Mais pourquoi avoir conçu cette série d'émissions ? « Je vis à Saint-Ouen, raconte Jérôme Sandlarz. J'ai lu un volet du journal de bord d'Ève Guillaume, la directrice de l'Ehpad, publié par Le Media social et ça m'a donné envie de venir sur place. L'Ehpad est à 500 mètres de chez moi. Je tournais en rond, j'étais en chômage technique, alors je suis allé à l'Ehpad pour enregistrer des sons. Pendant le confinement, j'y allais deux à trois fois par semaine. » 

Perte d'autonomie de sa mère

Ce journaliste passionné par les sujets familiaux ou sociaux (parmi ses préférés, il cite une émission sur un homme ayant une maladie dégénérative qui se préparait à un suicide assisté en Suisse avec le soutien de sa femme ou bien « Hugo sur la corde raide » - un jeune de 15 ans accro au shit, en pleine thérapie familiale) se sent particulièrement concerné par cette thématique puisqu'il assiste impuissant à la perte d'autonomie de sa maman, vivant seule depuis longtemps.

Le tabou absolu de l'homosexualité

« J'ai eu envie d'aborder la question du vieillissement sous l'angle du duo protection-liberté, explique Jérôme Sandlarz. Cet enjeu est particulièrement sensible dans le troisième volet consacré à la sexualité. Ce qui m'a frappé en enregistrant cette émission dans trois Ehpad de la région parisienne (Saint-Ouen, Les Lilas et Bagnolet), c'est la gêne des soignantes vis-à-vis de la sexualité des personnes âgées. Et je ne parle même pas de l'homosexualité, tabou des tabous. » 
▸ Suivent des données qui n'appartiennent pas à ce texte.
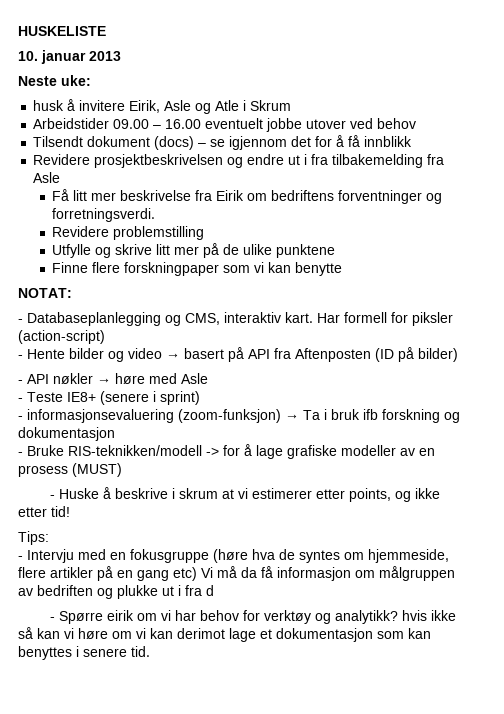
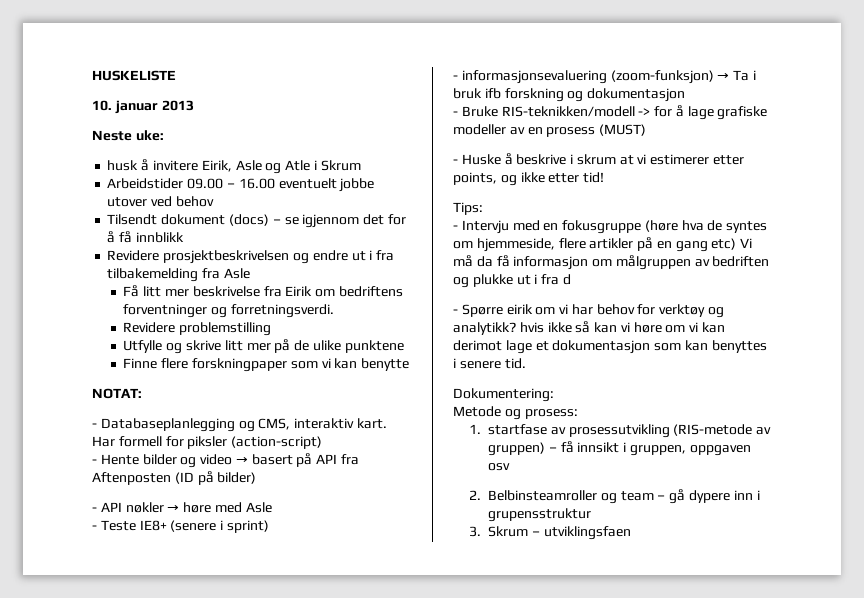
+ Dokumentering:
+ Metode og prosess:
+ 1. startfase av prosessutvikling (RIS-metode av gruppen) – få innsikt i gruppen, oppgaven osv
+ 2. Belbinsteamroller og team – gå dypere inn i grupensstruktur
+ 3. Skrum – utviklingsfaen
Première maison de retraite

Mais cette série, qui raconte également l'aventure du village Alzheimer dans les Landes ouvert en juin dernier, ne fait pas l'impasse sur la question historique. Dans le premier volet, on conte l'histoire de William Gallignani, un imprimeur, qui fonde à la fin du XIXe siècle la première maison de retraite moderne à Neuilly (92) qui est aujourd'hui toujours en activité, sous la forme d'un Ehpad. Jusque-là, les vieux étaient entassés dans des hospices appelés souvent des « mouroirs » ou des « casernes ». L'historienne Mathilde Rossigneux-Méheust explique que les maisons de retraite prolongent le projet républicain d'assistance aux personnes âgées.

Deux catégories de vieux

Avec les maisons de retraite, le rapport à l'argent change : l'essentiel des résidents paie une pension mais occupe une chambre individuelle alors que les hospices demandent souvent, en échange de la gratuité, que les personnes âgées participent à la corvée des épluchages. Deux catégories de vieux existent : ceux qui peuvent profiter de leur retraite et ceux qui sont toujours au travail. 

À taille humaine

Les inégalités sont très fortes entre les types de résidents. Dans une maison de retraite, les pensionnaires qui payent sont mieux alimentés que ceux qui sont hébergés gratuitement. Et les réclamations sur la nourriture sont (déjà) nombreuses. Dans les années 50, le modèle des hospices est franchement remis en cause. L'idée est de proposer des maisons de retraite à taille humaine (une centaine de personnes) alors que les hospices pouvaient compter jusqu'à 3 000 pensionnaires. Et il faudra attendre 2002 pour voir la création des établissements d'hébergement pour personnes âgées dépendantes (Ehpad). Un modèle aujourd'hui sérieusement remis en cause... 

« Vieillesse et dépendance, la vie sous contrainte » sur France culture du 12 au 15 octobre à 17 heures. Le lundi 12, l'invention de l'hospice. Le 13, une journée en Ehpad. Le 14, l'amour en Ehpad (c'est « l'amour à l'Ehpad » ). Le 15, un village Alzheimer.